### [Your goal]
Look through the data below, and copy each line that carries the word "none".

[Source data]
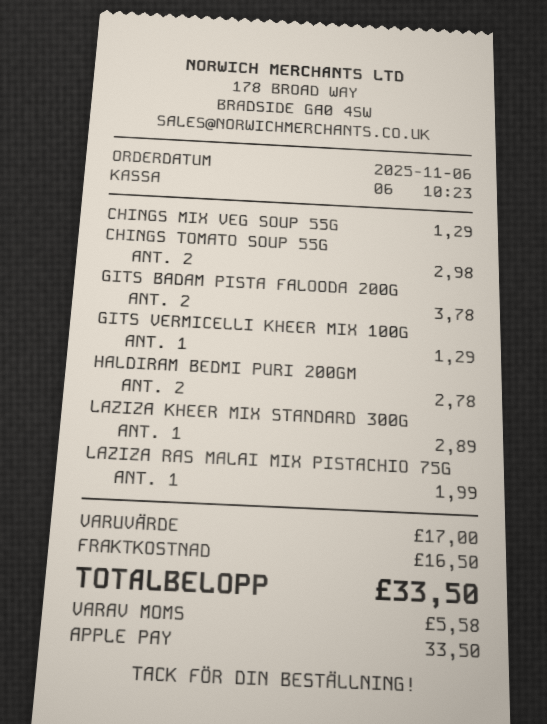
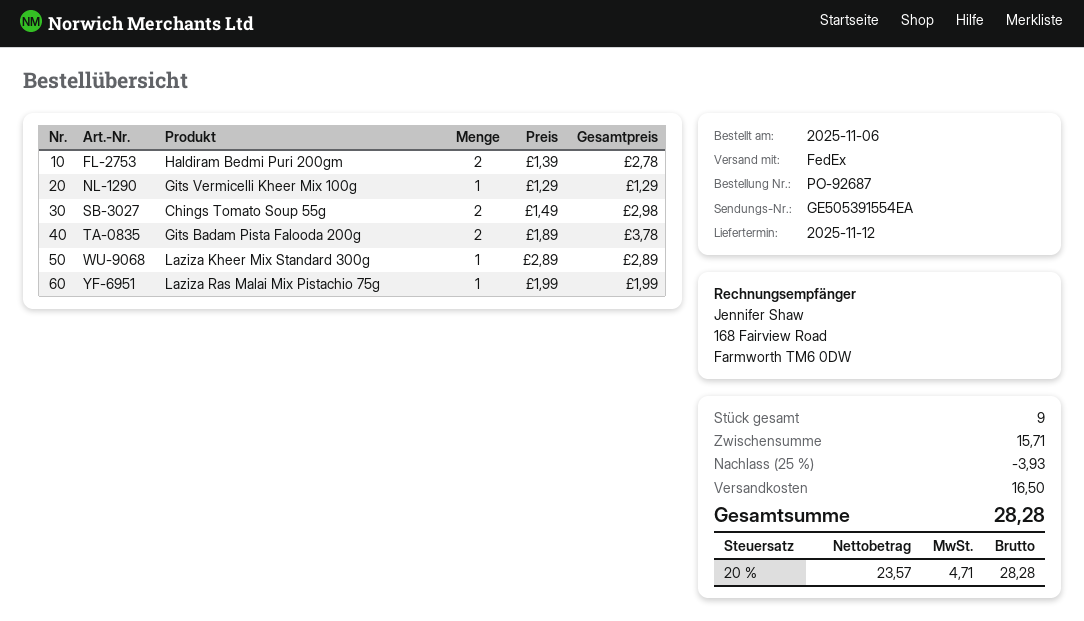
CHINGS MIX VEG SOUP 55G: 1 for 1.29 -> none
subtotal: 17.00 -> 15.71
discount: none -> 25% = 3.93
tax: 5.58 -> 4.71
total: 33.50 -> 28.28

### [Answer for this exercise]
CHINGS MIX VEG SOUP 55G: 1 for 1.29 -> none
discount: none -> 25% = 3.93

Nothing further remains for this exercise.